— What is being asked —
Copy the lines below word for word, skipping any image.

— Data —
:::::

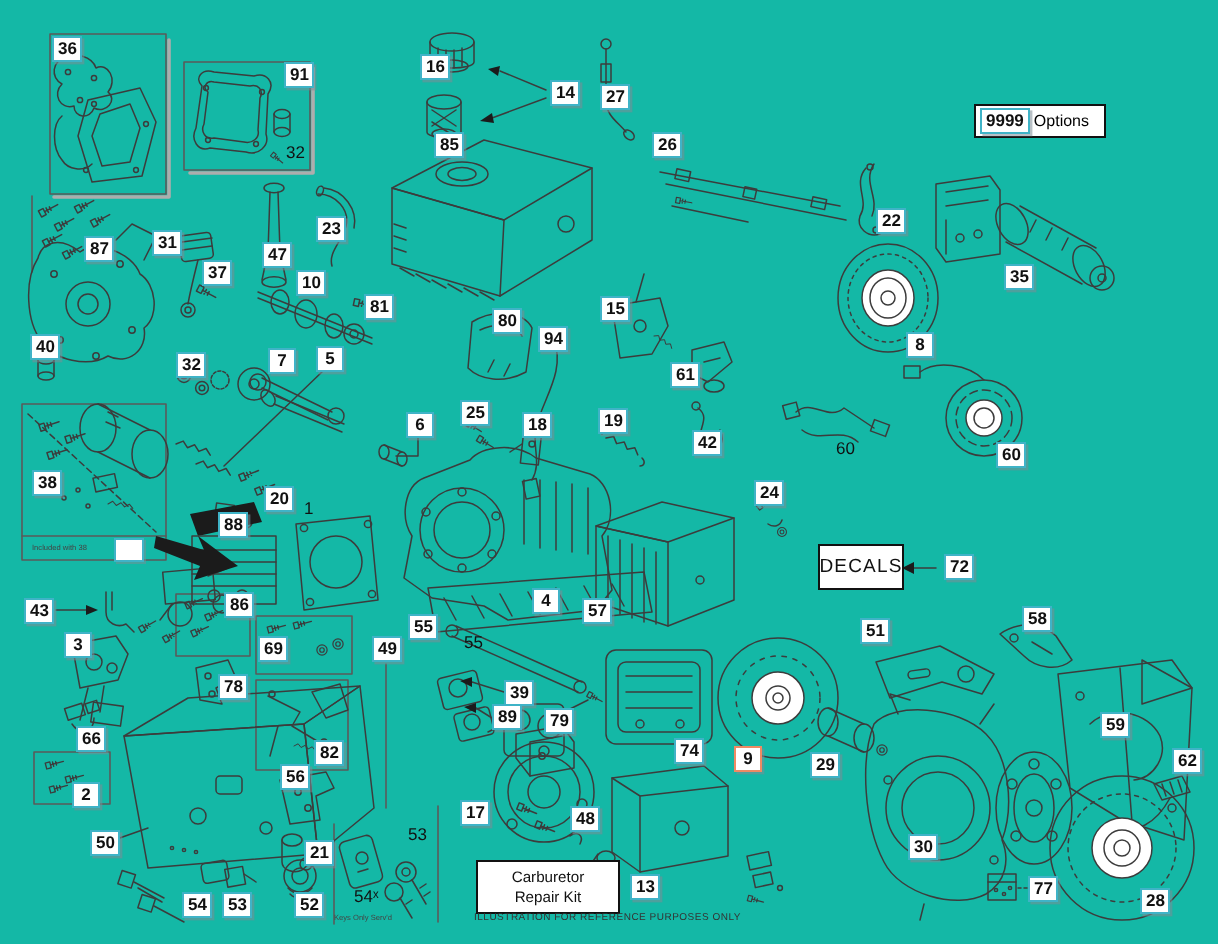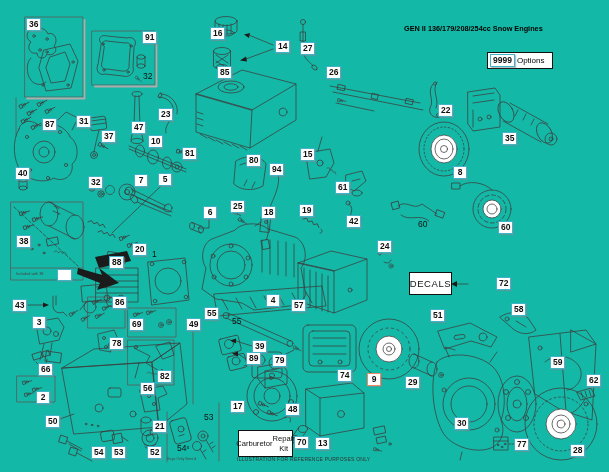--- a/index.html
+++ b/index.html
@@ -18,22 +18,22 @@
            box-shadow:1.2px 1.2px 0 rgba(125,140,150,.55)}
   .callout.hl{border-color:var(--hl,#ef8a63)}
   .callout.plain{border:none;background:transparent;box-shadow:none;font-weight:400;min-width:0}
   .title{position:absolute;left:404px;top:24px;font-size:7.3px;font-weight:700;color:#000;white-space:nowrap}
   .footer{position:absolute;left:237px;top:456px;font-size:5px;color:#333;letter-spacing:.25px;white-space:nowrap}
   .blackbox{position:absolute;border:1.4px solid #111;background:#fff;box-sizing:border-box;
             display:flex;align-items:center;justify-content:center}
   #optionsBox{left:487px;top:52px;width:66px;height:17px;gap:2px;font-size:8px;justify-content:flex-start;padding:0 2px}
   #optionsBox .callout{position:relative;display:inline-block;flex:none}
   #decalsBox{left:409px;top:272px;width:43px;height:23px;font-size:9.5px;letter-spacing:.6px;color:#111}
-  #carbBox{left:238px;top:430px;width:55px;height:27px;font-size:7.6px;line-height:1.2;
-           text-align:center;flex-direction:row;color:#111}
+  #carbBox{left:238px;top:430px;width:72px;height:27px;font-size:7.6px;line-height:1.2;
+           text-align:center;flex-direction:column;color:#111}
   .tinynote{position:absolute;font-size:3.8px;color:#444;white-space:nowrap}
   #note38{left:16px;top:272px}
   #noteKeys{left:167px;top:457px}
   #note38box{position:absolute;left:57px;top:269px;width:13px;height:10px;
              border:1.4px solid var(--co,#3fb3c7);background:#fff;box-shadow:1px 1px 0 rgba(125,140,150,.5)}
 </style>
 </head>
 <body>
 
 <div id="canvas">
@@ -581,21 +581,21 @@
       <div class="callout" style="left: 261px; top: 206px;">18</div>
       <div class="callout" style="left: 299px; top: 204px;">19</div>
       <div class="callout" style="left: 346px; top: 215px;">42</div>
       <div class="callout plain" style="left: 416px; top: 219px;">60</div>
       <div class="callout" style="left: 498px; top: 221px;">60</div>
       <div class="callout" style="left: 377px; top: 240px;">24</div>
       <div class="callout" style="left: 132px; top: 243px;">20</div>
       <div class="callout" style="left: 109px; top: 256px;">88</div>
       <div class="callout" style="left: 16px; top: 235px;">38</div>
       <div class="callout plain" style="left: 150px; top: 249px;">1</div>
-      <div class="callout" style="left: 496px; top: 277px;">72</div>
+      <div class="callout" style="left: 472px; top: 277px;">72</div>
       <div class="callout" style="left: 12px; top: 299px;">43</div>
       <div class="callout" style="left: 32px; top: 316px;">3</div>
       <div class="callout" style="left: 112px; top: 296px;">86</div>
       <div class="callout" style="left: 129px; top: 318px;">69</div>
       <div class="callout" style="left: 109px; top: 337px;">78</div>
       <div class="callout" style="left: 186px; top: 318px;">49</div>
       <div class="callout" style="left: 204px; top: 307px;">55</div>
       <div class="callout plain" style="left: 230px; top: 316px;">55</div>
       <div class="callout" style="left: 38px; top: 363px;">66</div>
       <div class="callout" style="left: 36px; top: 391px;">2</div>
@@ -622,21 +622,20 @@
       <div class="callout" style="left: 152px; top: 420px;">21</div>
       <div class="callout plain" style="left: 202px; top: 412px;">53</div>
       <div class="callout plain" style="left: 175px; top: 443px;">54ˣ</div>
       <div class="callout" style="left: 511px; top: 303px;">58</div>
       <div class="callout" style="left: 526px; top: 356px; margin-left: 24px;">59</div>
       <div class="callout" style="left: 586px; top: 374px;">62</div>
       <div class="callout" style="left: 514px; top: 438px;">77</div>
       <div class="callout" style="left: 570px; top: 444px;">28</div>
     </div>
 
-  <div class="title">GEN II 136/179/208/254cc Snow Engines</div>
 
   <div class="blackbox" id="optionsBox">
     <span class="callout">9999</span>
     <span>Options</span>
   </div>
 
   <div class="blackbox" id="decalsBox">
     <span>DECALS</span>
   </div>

:::::

— Task response —
--- a/index.html
+++ b/index.html
@@ -18,22 +18,22 @@
            box-shadow:1.2px 1.2px 0 rgba(125,140,150,.55)}
   .callout.hl{border-color:var(--hl,#ef8a63)}
   .callout.plain{border:none;background:transparent;box-shadow:none;font-weight:400;min-width:0}
   .title{position:absolute;left:404px;top:24px;font-size:7.3px;font-weight:700;color:#000;white-space:nowrap}
   .footer{position:absolute;left:237px;top:456px;font-size:5px;color:#333;letter-spacing:.25px;white-space:nowrap}
   .blackbox{position:absolute;border:1.4px solid #111;background:#fff;box-sizing:border-box;
             display:flex;align-items:center;justify-content:center}
   #optionsBox{left:487px;top:52px;width:66px;height:17px;gap:2px;font-size:8px;justify-content:flex-start;padding:0 2px}
   #optionsBox .callout{position:relative;display:inline-block;flex:none}
   #decalsBox{left:409px;top:272px;width:43px;height:23px;font-size:9.5px;letter-spacing:.6px;color:#111}
-  #carbBox{left:238px;top:430px;width:55px;height:27px;font-size:7.6px;line-height:1.2;
-           text-align:center;flex-direction:row;color:#111}
+  #carbBox{left:238px;top:430px;width:72px;height:27px;font-size:7.6px;line-height:1.2;
+           text-align:center;flex-direction:column;color:#111}
   .tinynote{position:absolute;font-size:3.8px;color:#444;white-space:nowrap}
   #note38{left:16px;top:272px}
   #noteKeys{left:167px;top:457px}
   #note38box{position:absolute;left:57px;top:269px;width:13px;height:10px;
              border:1.4px solid var(--co,#3fb3c7);background:#fff;box-shadow:1px 1px 0 rgba(125,140,150,.5)}
 </style>
 </head>
 <body>
 
 <div id="canvas">
@@ -581,21 +581,21 @@
       <div class="callout" style="left: 261px; top: 206px;">18</div>
       <div class="callout" style="left: 299px; top: 204px;">19</div>
       <div class="callout" style="left: 346px; top: 215px;">42</div>
       <div class="callout plain" style="left: 416px; top: 219px;">60</div>
       <div class="callout" style="left: 498px; top: 221px;">60</div>
       <div class="callout" style="left: 377px; top: 240px;">24</div>
       <div class="callout" style="left: 132px; top: 243px;">20</div>
       <div class="callout" style="left: 109px; top: 256px;">88</div>
       <div class="callout" style="left: 16px; top: 235px;">38</div>
       <div class="callout plain" style="left: 150px; top: 249px;">1</div>
-      <div class="callout" style="left: 496px; top: 277px;">72</div>
+      <div class="callout" style="left: 472px; top: 277px;">72</div>
       <div class="callout" style="left: 12px; top: 299px;">43</div>
       <div class="callout" style="left: 32px; top: 316px;">3</div>
       <div class="callout" style="left: 112px; top: 296px;">86</div>
       <div class="callout" style="left: 129px; top: 318px;">69</div>
       <div class="callout" style="left: 109px; top: 337px;">78</div>
       <div class="callout" style="left: 186px; top: 318px;">49</div>
       <div class="callout" style="left: 204px; top: 307px;">55</div>
       <div class="callout plain" style="left: 230px; top: 316px;">55</div>
       <div class="callout" style="left: 38px; top: 363px;">66</div>
       <div class="callout" style="left: 36px; top: 391px;">2</div>
@@ -622,21 +622,20 @@
       <div class="callout" style="left: 152px; top: 420px;">21</div>
       <div class="callout plain" style="left: 202px; top: 412px;">53</div>
       <div class="callout plain" style="left: 175px; top: 443px;">54ˣ</div>
       <div class="callout" style="left: 511px; top: 303px;">58</div>
       <div class="callout" style="left: 526px; top: 356px; margin-left: 24px;">59</div>
       <div class="callout" style="left: 586px; top: 374px;">62</div>
       <div class="callout" style="left: 514px; top: 438px;">77</div>
       <div class="callout" style="left: 570px; top: 444px;">28</div>
     </div>
 
-  <div class="title">GEN II 136/179/208/254cc Snow Engines</div>
 
   <div class="blackbox" id="optionsBox">
     <span class="callout">9999</span>
     <span>Options</span>
   </div>
 
   <div class="blackbox" id="decalsBox">
     <span>DECALS</span>
   </div>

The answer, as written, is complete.